Mustafa Ceceli diye bir adam çıktı, bu adam ortalığı kasıp kavurdu. Sonra duyuldu ki, bu adam Hacca gitmiş. Herkes şaşırdı. Bu adam Hacı olmuş kardeşim dediler. Çıktı bir kanalda da ilahi okudu. Şimdi ben sormak istiyorum: Bu mu daha çok hizmet etti, biz mi? Necati Şaşmaz’ın bir tarikata bağlı olduğunu öğrendiler mesela, ilgi duymaya başladılar. Bu film sektörümüz için de geçerli. The İmam değil, Kurtlar Vadisi’ndeki o zikir sahneleri etkili olmuştur, oradaki söylemler, replikler. Bütün bu anlattıklarımız, ince nüanslar değil, kalın kalın hatlar, çizgilerdir!
Kendi sınırlarımızı kendi ellerimiz ile kuruyoruz ve o sınırın dışında kalan yerlerde de helal daireler kalıyor. Her helal olanı değerlendirmeliyiz diyorsunuz kısacası. Büyük düşünmek lazım değil mi?

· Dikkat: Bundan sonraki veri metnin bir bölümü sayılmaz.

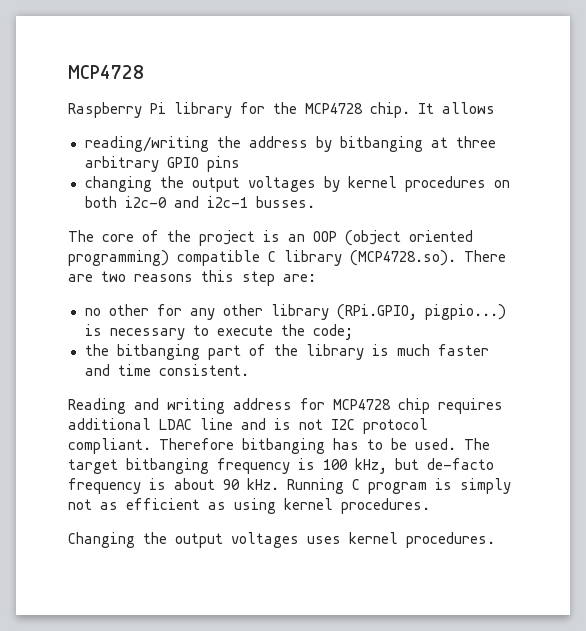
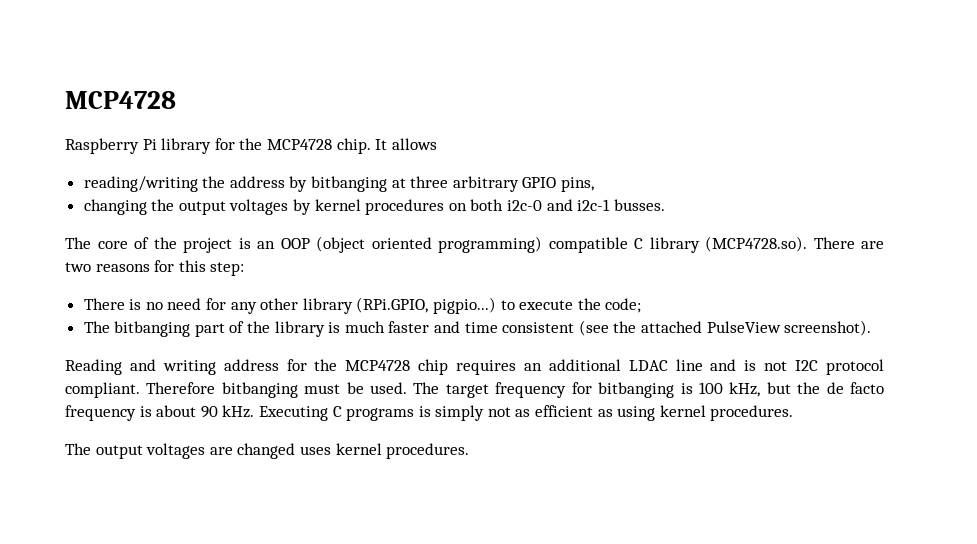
[206,156,240,172] pins -> [561,177,595,192] pins,
[201,270,316,286] [84,304,149,316] this step are: // no other -> [154,260,245,276] [83,298,202,310] for this step: // There is no need
[84,324,185,340] is necessary -> (497, 305) none
[84,344,109,356] the -> [83,321,110,333] The
[158,364,249,376] consistent. -> [502,320,872,336] consistent (see the attached PulseView screenshot).
(325, 404) none -> [314,359,338,371] the
(503, 406) none -> [523,363,542,371] an
[333,438,383,450] has to -> [304,384,341,394] must
[126,458,290,474] bitbanging frequency -> [495,382,675,398] frequency for bitbanging
[427,458,494,470] de-facto -> [797,382,884,394] the de facto
[287,478,427,494] Running C program -> [258,406,415,421] Executing C programs
[68,532,299,548] Changing the output voltages -> [65,443,296,459] The output voltages are changed

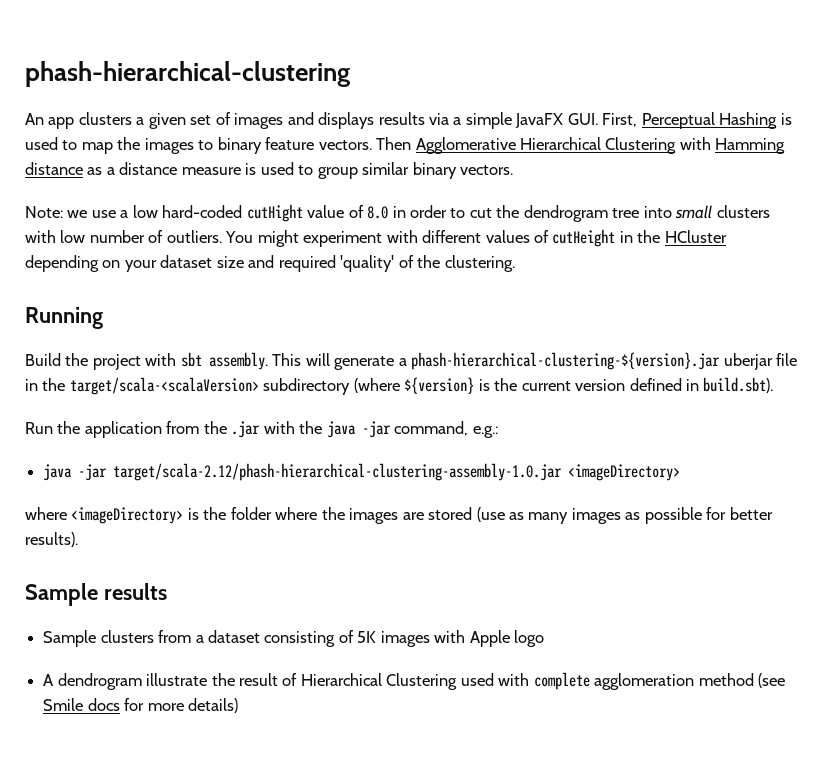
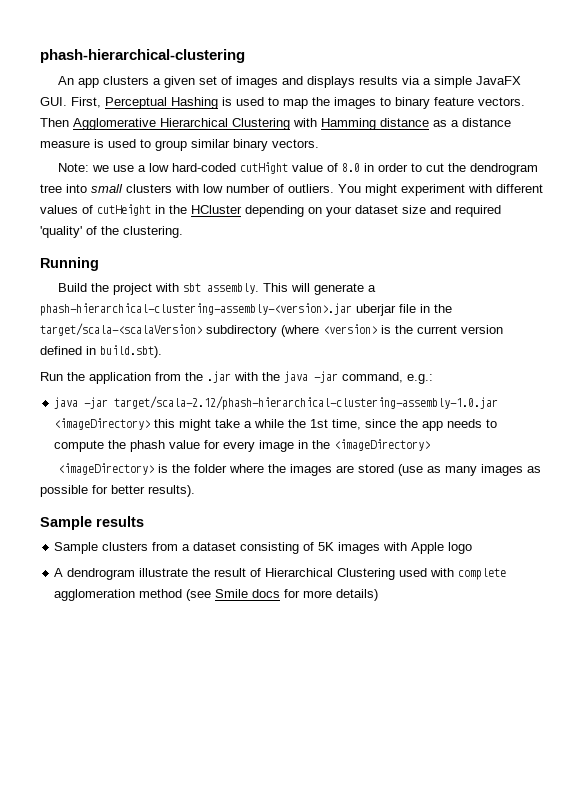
[411,352,721,370] phash-hierarchical-clustering-${version}.jar -> [40,303,352,316] phash-hierarchical-clustering-assembly-<version>.jar
[404,377,475,394] ${version} -> [323,324,377,334] <version>
[25,507,67,520] // where -> [154,419,498,431] [54,439,431,452] this might take a while the 1st time, since the app needs to compute the phash value for every image in the <imageDirectory> //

Kesinlikle! Biz, helal zeminde kendi imkanlarımızı zorlamalıyız. Ben yedi sekiz senedir bu işin içindeyim. Benim bu düşüncelerim var ise, yaşadığım tecrübelerden kaynaklanıyordur. Eşref Ziya’ya değiştiniz diyorlar şimdi. Sanki sen değişmedin mi kardeşim? Eşref Ziya bir keresinde şunu söylemişti: “Ben yirmi beş yaşımda dünyayı kurtarmayı hayal ederken şimdi böyle bir kaygım yok. Kimsenin böyle bir kaygısı yok” diyor. Bu ruh yok yani. “Ben cipe binen bir adamım ve nasıl söyleyeyim bunları, bir inandırıcılığı yok.“ Peki, Eşref Ziya dışında, diğer samimi gördükleriniz nasıl acaba biliyor musunuz? Mümkün değil değişmemek, eşyanın tabiatına aykırı bir durum. Benim, kızım doğmadan önceki hayata bakışım ile, şimdi hayata bakışım arasında dağlar kadar fark var. Aynı şekilde gidiyorsan zaten bir yanlış vardır. Bu istikrar değildir. Mevlana’nın söylediği gibi: “Dün bitti…”

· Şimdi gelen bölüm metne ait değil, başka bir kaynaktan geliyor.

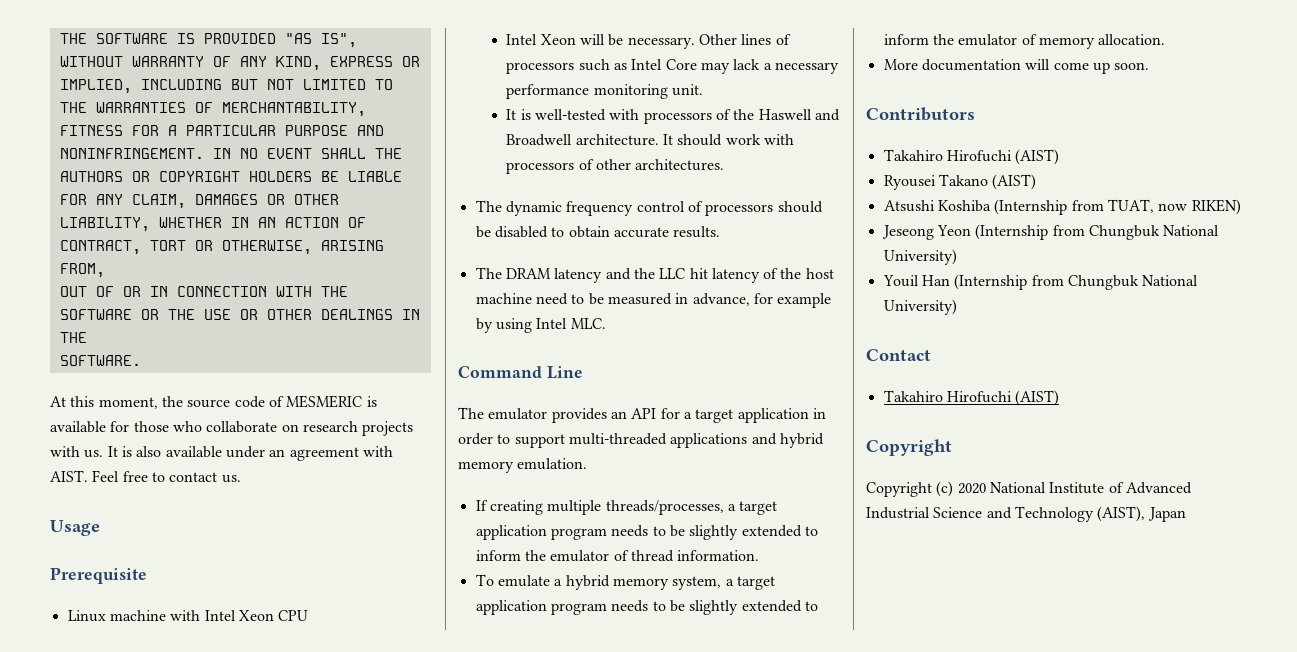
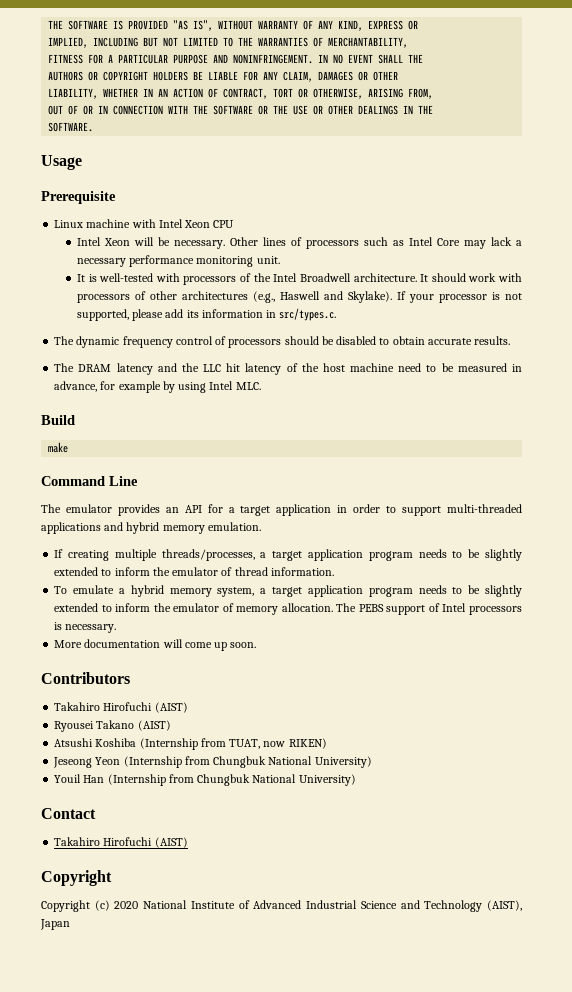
[50,395,377,409] [50,421,414,436] [50,446,393,461] [50,470,241,483] // At this moment, the source code of MESMERIC is available for those who collaborate on research projects with us. It is also available under an agreement with AIST. Feel free to contact us. -> (94, 127) none
[758,109,840,121] Haswell and -> [273,273,298,282] Intel
[635,159,725,171] architectures. -> [181,291,523,303] [76,308,337,321] architectures (e.g., Haswell and Skylake). If your processor is not supported, please add its information in src/types.c.
(606, 323) none -> [41,415,75,425] [48,442,69,453] // Build // make
(1166, 39) none -> [336,603,522,615] [54,622,117,633] The PEBS support of Intel processors is necessary.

ARTIK KİMSEYE KIRILMIYORUM. İŞİME BAKIYORUM…
Epey bir geçmişten konuştuk, peki müzikal manada hedefleriniz nelerdir bundan sonra?

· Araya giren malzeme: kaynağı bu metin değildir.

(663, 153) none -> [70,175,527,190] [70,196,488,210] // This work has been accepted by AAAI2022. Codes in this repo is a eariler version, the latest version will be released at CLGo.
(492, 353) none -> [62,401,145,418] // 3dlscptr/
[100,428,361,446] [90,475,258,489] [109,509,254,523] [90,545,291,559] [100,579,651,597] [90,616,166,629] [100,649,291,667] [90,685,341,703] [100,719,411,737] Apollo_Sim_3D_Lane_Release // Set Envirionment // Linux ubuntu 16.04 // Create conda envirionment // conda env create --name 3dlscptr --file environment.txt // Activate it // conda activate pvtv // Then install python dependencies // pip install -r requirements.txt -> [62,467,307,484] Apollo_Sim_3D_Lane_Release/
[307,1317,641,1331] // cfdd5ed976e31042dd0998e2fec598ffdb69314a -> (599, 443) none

Yedi sekiz ay öncesine kadar hep bir kırgınlık içerisindeydim. Zaten beş altı adamız, bu camia içerisinde. Davet edilmediğimiz programlar vs. Sonradan şunu anladım ve hayatımın omurgasına yerleştirdim: Artık birilerine kırılmaktan vazgeçmeliyiz. “Bizi çağırmadı, bizi görmedi” gibi şeylerden vazgeçtim. Bakın, dünya seçimini yaptı. Şu telefonu alıyorsun, çıplak sesle bir kayıt yapıyorsun, oraya koyuyorsun ve bir milyon kişi dinliyor. Kısacası, bir kesim için bir şeyler yapmayı bıraktım. “Camianın” artık bütün dünya olduğuna inanıyorum. Sudan’a gittiğim zaman, bir masanın etrafında oradaki Afrikalıların da eğlendiğini gördüğümde bu iş bitti.
Rahat bir şekilde müziğinizi icra edebiliyor musunuz? Karşılaştığınız olumlu olumsuz neler oluyor?
Örneğin bir yerden davet edildim ve şununla karşılaştım: Abi tek gel dediler. Ben de gelmem dedim, orkestra ile gelirim. Onun tadını bir al görürsün. Abi bütçemiz şu kadar dedi. Gelmem dedim yine. Abi ne maliyetin var, bir ay çalışan bir insanın aldığı parayı alacaksın bir akşamda. Yol parası da dahil diyor. Aynı adam, Sami Yusuf’u çağırmak, getirmek için kapı kapı dolaşıp otuz, kırk bin dolar para toplayan adam! Sami Yusuf benden çok daha iyi şeyler mi söyledi? Hayır, PR çalışmasını iyi yaptı! Kendini iyi pazarladı. Bu iş böyle oluyor, sahne sanatları denen bir olaydan bahsediyoruz. Sanat, sanat için yapılmaz. Sanat, halk için yapılır. İşin doğrusu budur.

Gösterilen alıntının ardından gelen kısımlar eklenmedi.